Investors supported by Microsoft announce a $200 million fund for clean energy entrepreneurs

Energy Impact Partners LP (EIP), a venture capital business supported by Microsoft and Duke Energy, has secured $200 million to invest in clean energy and sustainable manufacturing technologies.

The Deep Decarbonization Frontier Fund will invest in high-risk companies aimed at providing green energy or low-carbon industrial processes. According to Bloomberg, it will be sponsored by utilities and oil and gas firms, with ambitions to partner with these sponsors once their technology is ready for production.

Even before its official introduction, the fund had already invested in a battery business, a nuclear fusion firm, and companies producing low-carbon fertilizer and cement.

Green ventures are high risk and have historically been avoided by investors. According to EIP, heavy emitting corporations in the fossil fuel and utility industries have a larger interest to support these possibilities since they require means to shift to reduced carbon. Shayle Kann, the fund’s executive director, intends to raise another $150 million this year.
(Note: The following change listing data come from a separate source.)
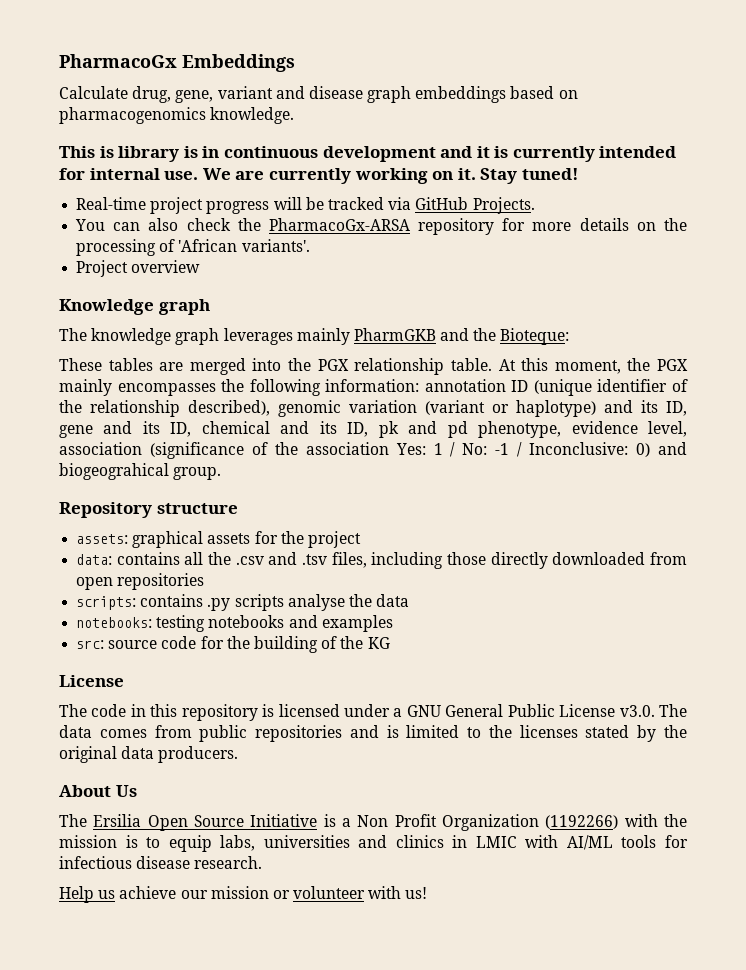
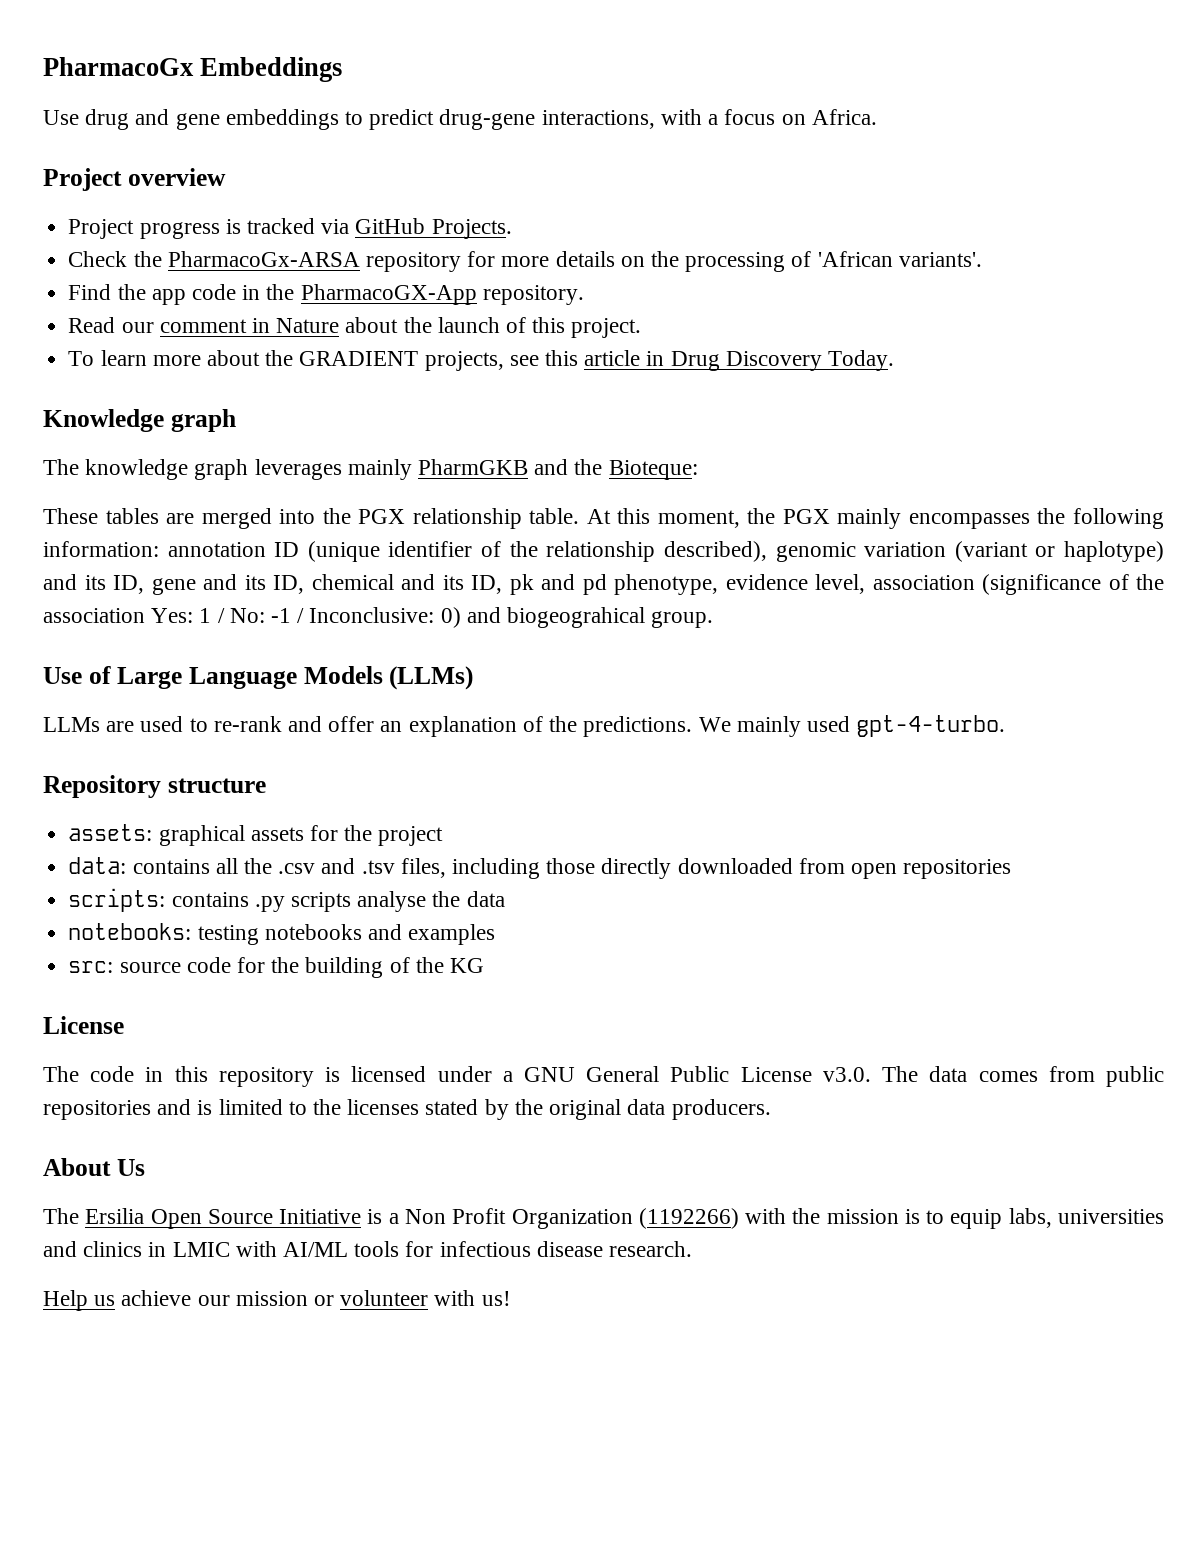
- Calculate drug, gene, variant and disease graph embeddings based on pharmacogenomics knowledge.
- This is library is in continuous development and it is currently intended for internal use. We are currently working on it. Stay tuned!
- Real-time project progress will be tracked via GitHub Projects.
+ Use drug and gene embeddings to predict drug-gene interactions, with a focus on Africa.
+ Project overview
+ Project progress is tracked via GitHub Projects.
- You can also check the PharmacoGx-ARSA repository for more details on the processing of 'African variants'.
+ Check the PharmacoGx-ARSA repository for more details on the processing of 'African variants'.
- Project overview
+ Find the app code in the PharmacoGX-App repository.
+ Read our comment in Nature about the launch of this project.
+ To learn more about the GRADIENT projects, see this article in Drug Discovery Today.
+ Use of Large Language Models (LLMs)
+ LLMs are used to re-rank and offer an explanation of the predictions. We mainly used gpt-4-turbo.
Form Energy is one of the fund’s initial protégés, with plans to build large-scale energy storage devices for grid balancing based on iron-air batteries, an unique battery technology that leverages a reversible version of the oxidation process inherent in metal corrosion. Because it is based on an available substance – rust – the technique has the potential to be useful for grid storage and has a low cost and environmental effect.

Another winner is Zap Energy, a business that plans to commercialize fusion energy by employing “sheared flows” rather than magnetic fields to maintain the heated ionized gas plasma.

Kann told Bloomberg, “This is a multitrillion-dollar change.” “The spoils will go to the conqueror, and the prizes will be massive.”

Microsoft said two years ago, in January 2020, that it would spend $1 billion over the following four years, as well as that it would be carbon negative by 2030. Microsoft’s first investment from that fund was in EIP.

When Microsoft CEO Brad Smith announced the $1 billion fund in 2020, he stated, “We acknowledge that this is just a fraction of the investment required, but our goal is that it drives many governments and enterprises to participate in innovative ways as well.”